--- WHAT THE TASK REQUIRES ---
Every line from the opening of the records to the line with "quote date: 2021-09-04 -> 2021-08-25" should be restated exactly, with both ends included and the pictures left out.

--- DATA SHOWN ---
+===+

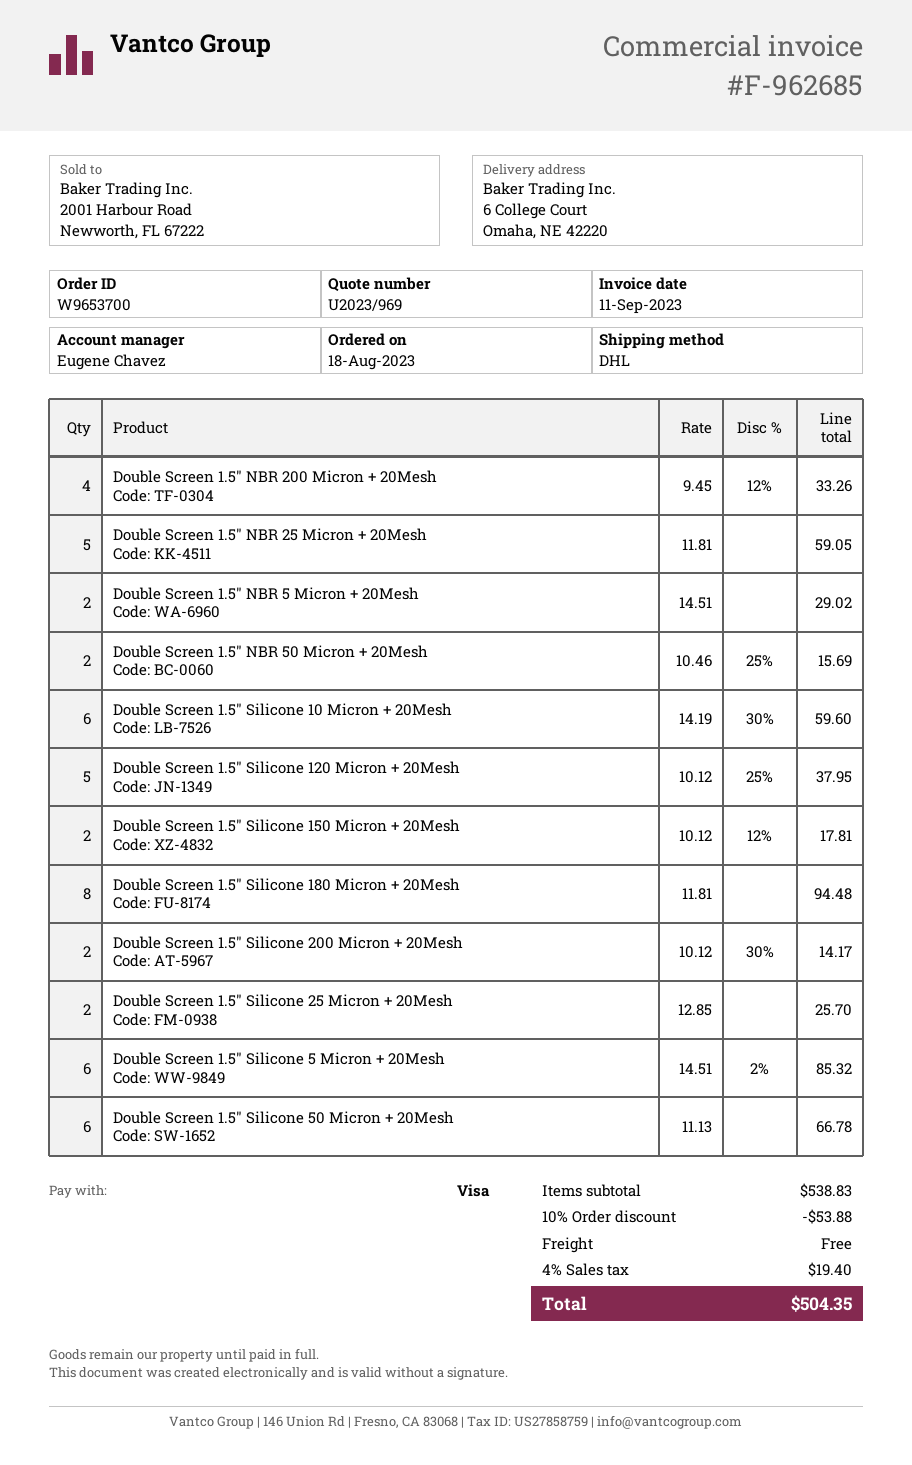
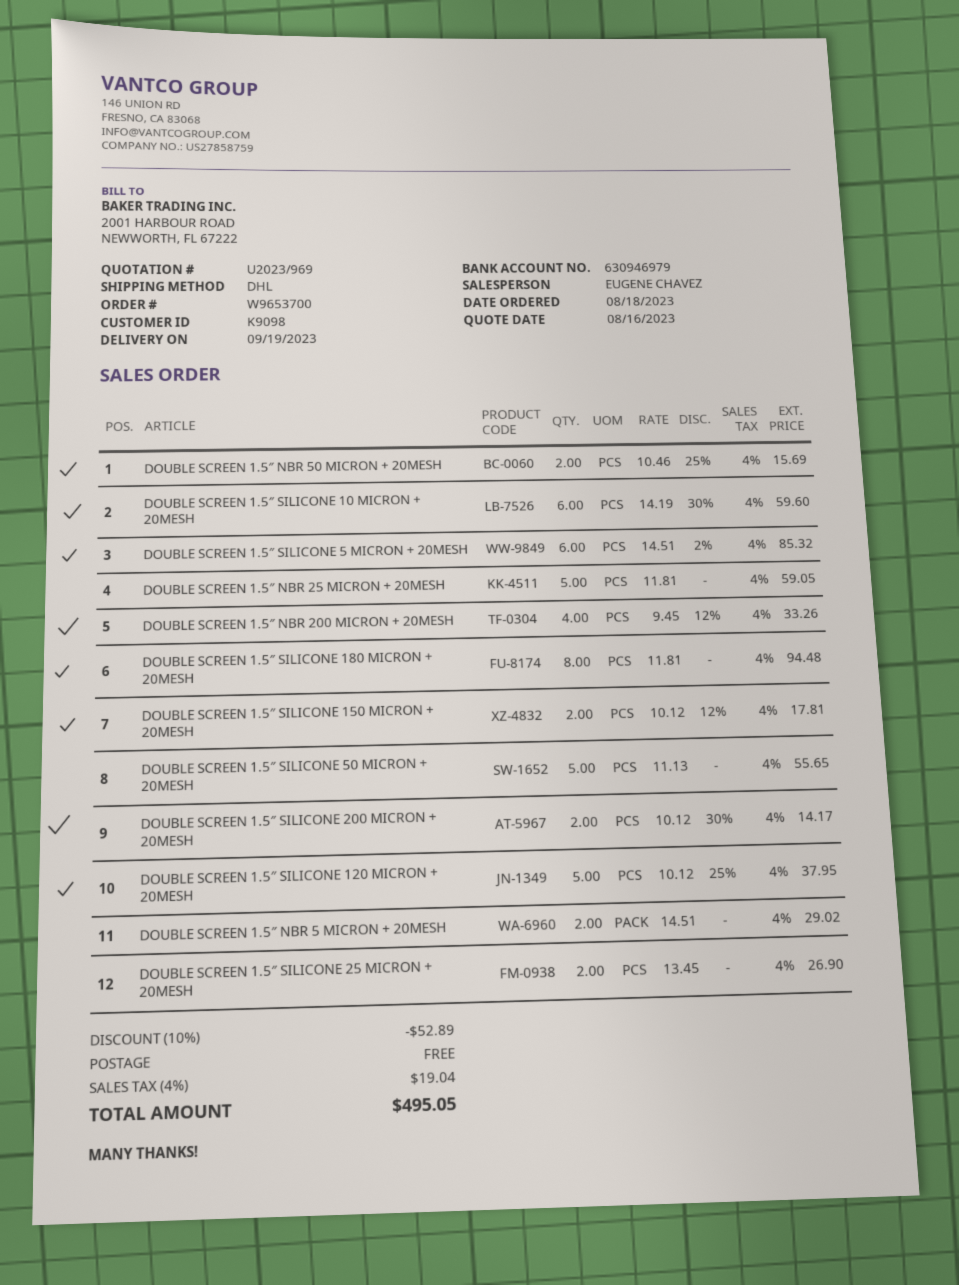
Double Screen 1.5″ Silicone 25 Micron + 20Mesh: 2 x 12.85 = 25.70 -> 2 x 13.45 = 26.90
Double Screen 1.5″ Silicone 50 Micron + 20Mesh: 6 x 11.13 = 66.78 -> 5 x 11.13 = 55.65
discount: 10% = 53.88 -> 10% = 52.89
tax: 4% = 19.40 -> 4% = 19.04
total: 504.35 -> 495.05

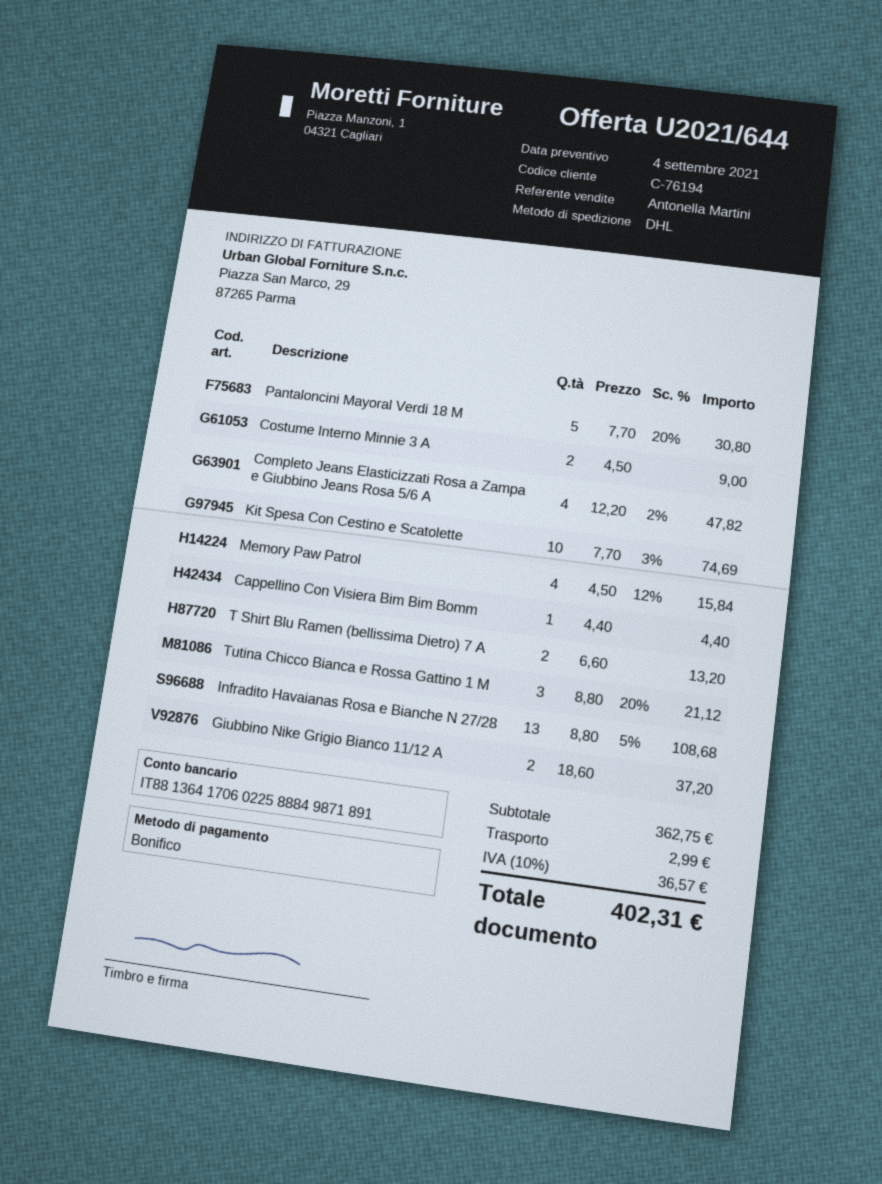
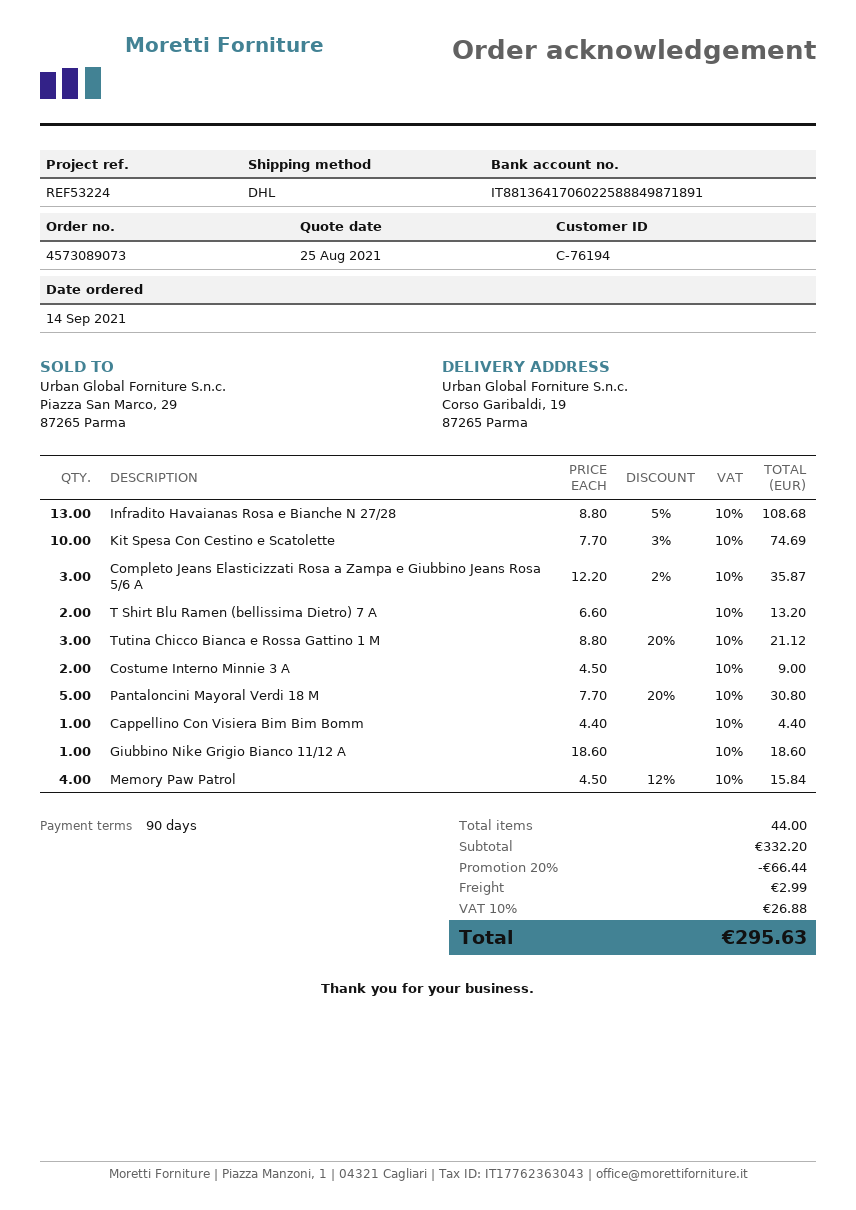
quote date: 2021-09-04 -> 2021-08-25
Completo Jeans Elasticizzati Rosa a Zampa e Giubbino Jeans Rosa 5/6 A: 4 x 12.20 - 2% = 47.82 -> 3 x 12.20 - 2% = 35.87
Giubbino Nike Grigio Bianco 11/12 A: 2 x 18.60 = 37.20 -> 1 x 18.60 = 18.60
subtotal: 362.75 -> 332.20
discount: none -> 20% = 66.44
tax: 10% = 36.57 -> 10% = 26.88
total: 402.31 -> 295.63

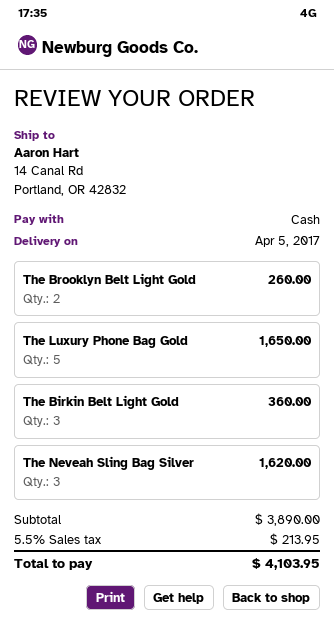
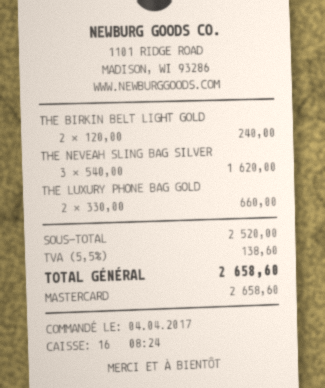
payment method: cash -> Mastercard
The Brooklyn Belt Light Gold: 2 for 260.00 -> none
The Luxury Phone Bag Gold: 5 for 1650.00 -> 2 for 660.00
The Birkin Belt Light Gold: 3 for 360.00 -> 2 for 240.00
subtotal: 3890.00 -> 2520.00
tax: 5.5% = 213.95 -> 5.5% = 138.60
total: 4103.95 -> 2658.60

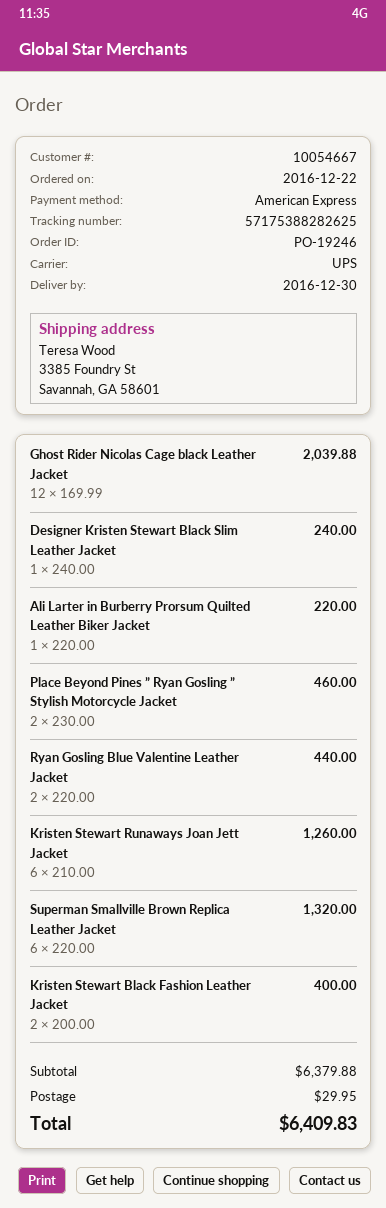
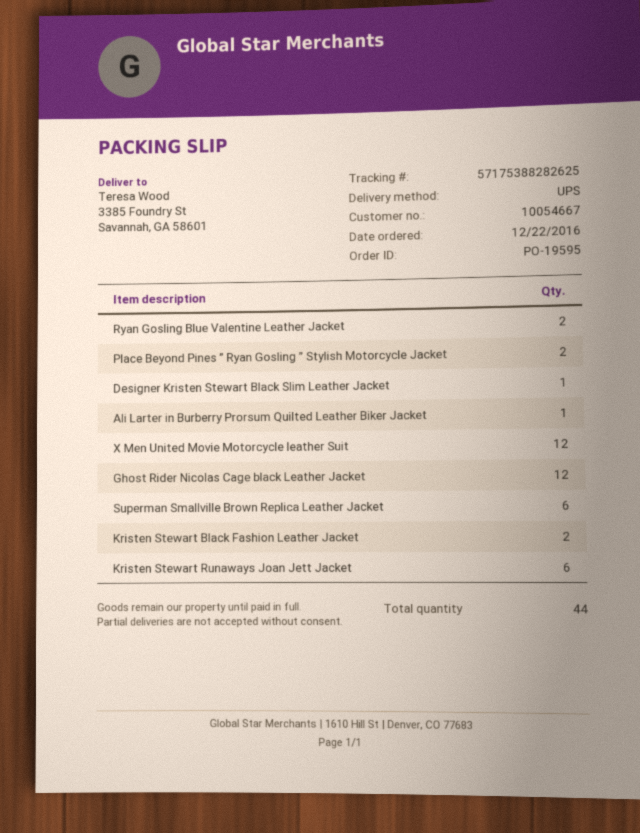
order number: PO-19246 -> PO-19595
X Men United Movie Motorcycle leather Suit: none -> 12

+===+

--- SOLUTION ---
Double Screen 1.5″ Silicone 25 Micron + 20Mesh: 2 x 12.85 = 25.70 -> 2 x 13.45 = 26.90
Double Screen 1.5″ Silicone 50 Micron + 20Mesh: 6 x 11.13 = 66.78 -> 5 x 11.13 = 55.65
discount: 10% = 53.88 -> 10% = 52.89
tax: 4% = 19.40 -> 4% = 19.04
total: 504.35 -> 495.05

quote date: 2021-09-04 -> 2021-08-25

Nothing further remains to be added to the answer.